Lara Almarcegui, l’envers minimal du décor

Lara Almarcegui, Construction Materials, Cidade de Sao Paulo, 2005-06, affiche

Dans le cabinet graphique de l’École Polytechnique Fédérale de Zurich, on peut visiter (jusqu’au 17 novembre) une exposition de Lara Almarcegui, où il y a peu à voir, mais pas mal à penser. Contrairement au pavillon espagnol à Venise en 2013, elle n’a pas rempli ces salles de leur équivalent en matériaux de construction, mais se contente d’afficher aux murs la quantité de tonnes de béton, d’acier, de verre que représente telle ville ou tel lieu, et d’exposer en vitrines de trop nombreux dessins pour des projets similaires.

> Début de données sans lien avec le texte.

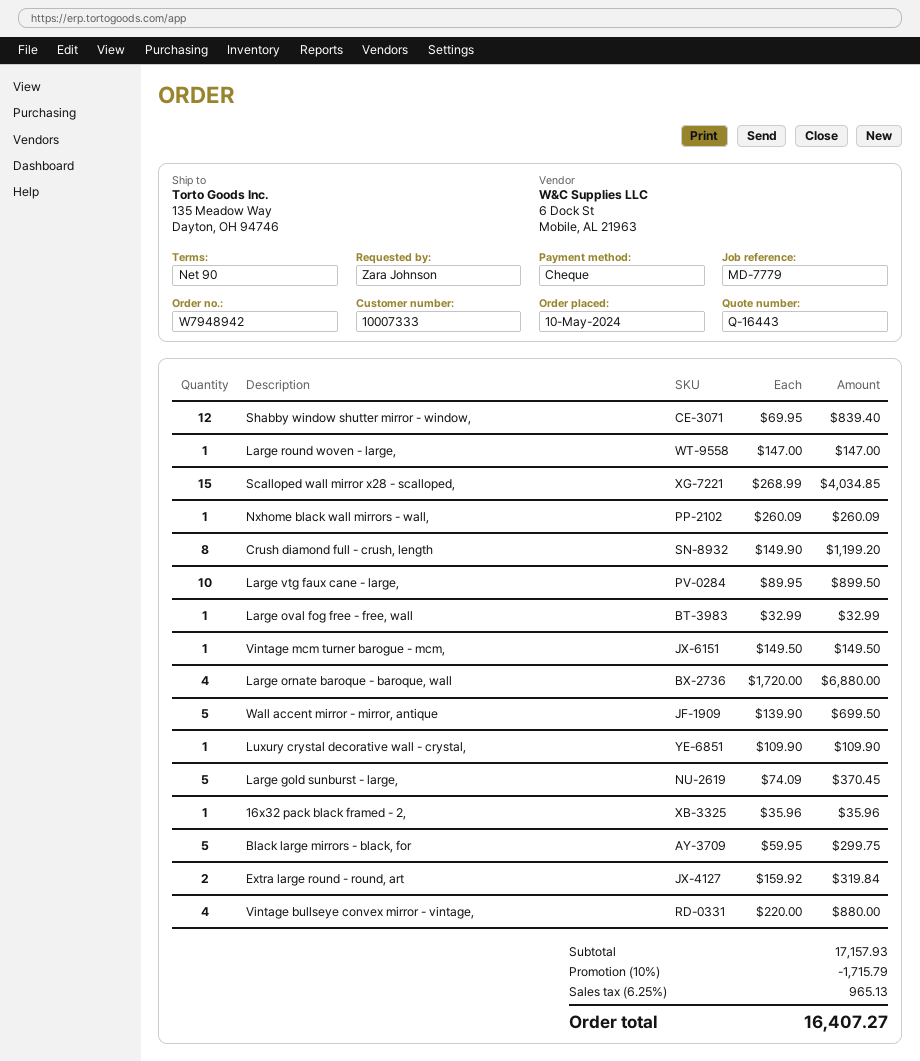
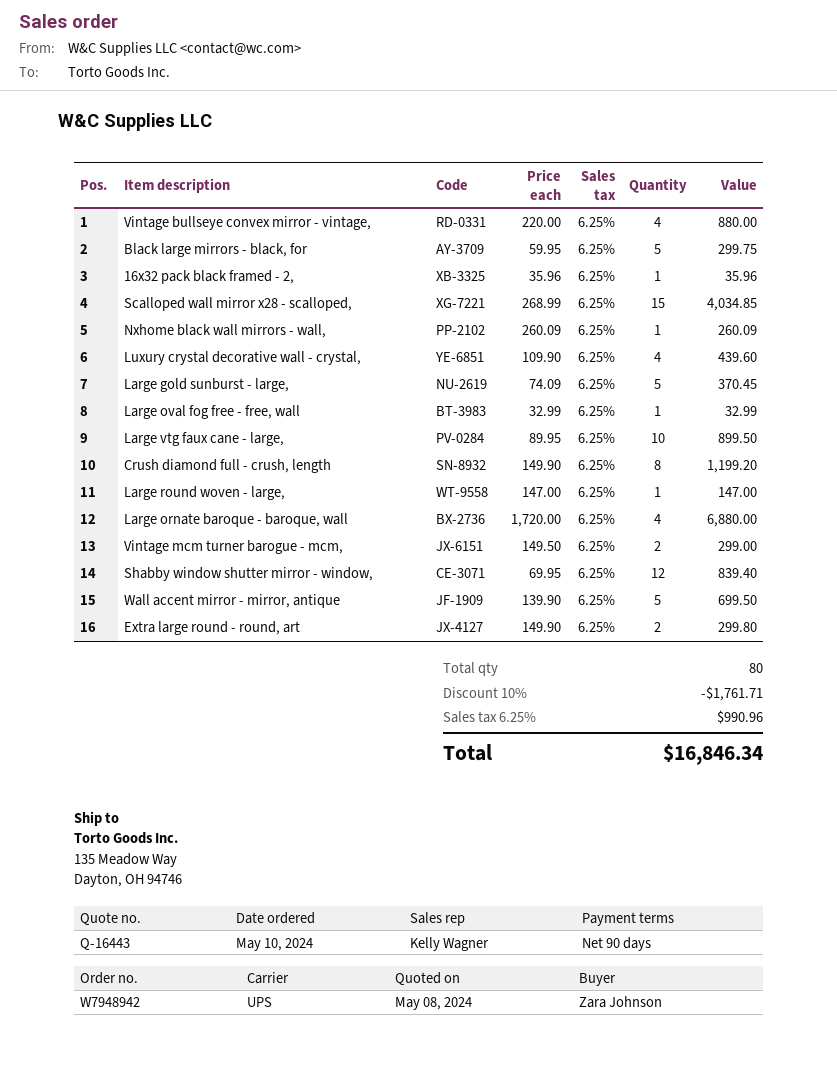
Vintage mcm turner barogue - mcm,: 1 x 149.50 = 149.50 -> 2 x 149.50 = 299.00
Luxury crystal decorative wall - crystal,: 1 x 109.90 = 109.90 -> 4 x 109.90 = 439.60
Extra large round - round, art: 2 x 159.92 = 319.84 -> 2 x 149.90 = 299.80
discount: 10% = 1715.79 -> 10% = 1761.71
tax: 6.25% = 965.13 -> 6.25% = 990.96
total: 16407.27 -> 16846.34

Lara Almarcegui, L’Area dismessa ex-Michelin apre al publico, 2006, brochure

Bien plus intéressante est son exploration de lieux abandonnés, de friches urbaines : aprés l’île artificielle de Sacca San Mattia à Venise, aprés les terrains vagues au milieu des hôtels beyrouthins, après un village désert à Sharjah, une friche Michelin en Italie (ci-dessus, avec visite guidée par l’artiste) ou l’Île de la Chèvre prés de Feyzin, elle explore ici les gravières et sablières du Rhin autour de  Bâle, produisant à chaque fois un petit livret fort bien documenté, avec carte, plans, photos, données techniques et histoire du lieu, et, implicitement, dénonciation de la logique industrielle de détérioration de l’espace.

Lara Almarcegui, Miberal Rights, Tveitvangen Norway, 2015, capture écran vidéo

On peut aussi voir ici une série de photos de maisons à Wellington (NZ) qui ont été déplacées, chacune avec son histoire (post coloniale). Je me souviens aussi de son projet à Ivry, une réappropriation de chantier. La plupart  de ces initiatives sont en porte-à-faux entre un Land Art plutôt passif et un engagement social critique plus militant. Le projet le plus pertinent, le moins ambigu est sans doute son acquisition de droits d’exploitation minière en Norvège, droits qu’elle n’utilisera délibérément pas, mais elle a fait mesurer la quantité de minerai de fer disponible dans sa concession. Visuellement, on n’a que quelques dessins et graphiques ingrats, et une vidéo montrant rochers et forêts. Pas grand chose à voir, une fois de plus, mais une position citoyenne, politique, économique qui certes ne témoigne pas d’un engagement (comme chez Matta-Clark, par exemple) mais au moins fait réfléchir.